Her country is the Western Sahara, And indeed, within her culture, the term Soutak – chosen as the title of her new album appropriately enough – translates as “your voice”.

It is an intensely personal recording, yet while the focus of Aziza Brahim’s creativity is bound up with her own identity, she embraces universal values and has an international approach – drawing in musicians from Spain (Nico Roca on percussion and Guillem Aguilar on bass), and Mali (Kalilou Sangare on acoustic guitar) – as well as her own sister, Badra Abdallahe who provides backing vocals.

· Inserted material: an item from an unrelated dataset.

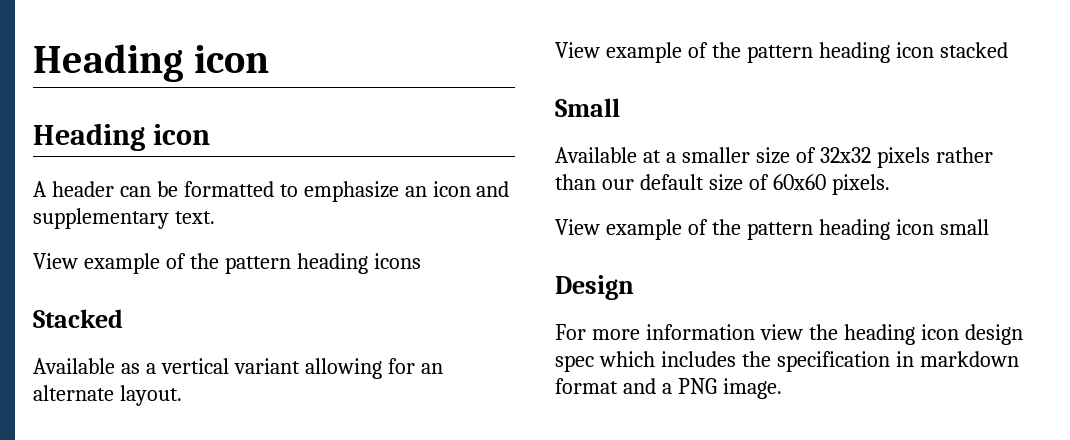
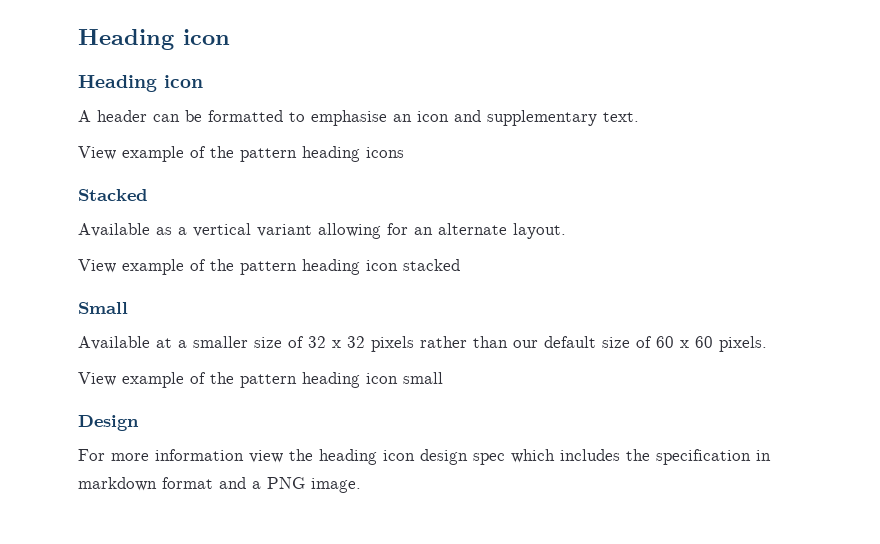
[303,181,399,202] emphasize -> [311,110,387,126] emphasise
[819,147,871,163] 32x32 -> [308,336,365,348] 32 x 32
[772,174,826,190] 60x60 -> [656,336,713,348] 60 x 60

With this sparse accompaniment, there is the space for Brahim’s dignified voice to take centre stage and deliver nine songs that are at once noble, uncompromising and subtly inventive.

The Western Sahara, her homeland (although she lives in exile in the Catalan capital Barcelona in southern Spain) has endured decades of conflict in its post-colonial history.

It is often described as one of Africa’s forgotten struggles. Its antecedents are the 1976 decision by the Spanish colonial authorities to hand over to Morocco and Mauritania what Spain called Rio de Oro or the Spanish Sahara.

As the Spanish pulled out, both Morocco and Mauritania were gifted the territory contiguous to their two borders. Morocco subsequently called the territory its southern province.

The actual inhabitants, who term themselves Sahrawis, formed a liberation movement, the Polisario Front, and mounted a resistance to this move, announcing the formation of Sahara Arab Democratic Republic (SADR).

No fewer that 36 countries, mostly African but others too (including Cuba) recognised this declaration and the new state. This was to create a yet to be resolved dispute between the then OAU (now AU) and Morocco, resulting in Morocco walking out of the OAU.

Mauritania recognised the SADR in 1984, but Morocco continued to insist on its sovereignty and has built a series of huge defensive walls and exploited phosphate reserves at Bou Craa.

And just three months ago, Morocco assigned an international joint-venture the license to explore the Cap Boujdour block in what the SADR considers its off-shore waters – a move that infuriated the SADR and has put the whole Western Sahara dispute back in play.

And it is against this background that we can understand much of the underlying sentiments of this recording. It is, Brahim explains, an attempt at expression “in contrast to the voice of my people – silenced, censored and gagged”.

Pan-Saharan solidarity
She adds that in making this recording she wanted “to make an approach to the music of Mali which has always fascinated me. This initial intention turned into an urgent need when the occupiers of northern Mali attempted to prohibit any form of musical expression.”

With her inspired decision to work with the Malian guitarist, Kalilou Sangare, she has succeeded in this pan-Saharan objective.

On the song immediately preceding the title track, Soutak, a song entitled ‘Aradana’, Brahim demonstrates her mastery of the tabal, the traditional Saharawi hand drum with which she accompanies her majestic voice in one of the sparsest, yet vivid, of the nine self-penned songs presented here.

This sensational CD deserves the widest possible exposure – as does, it can be argued, the 40-year cause of the Saharawis people.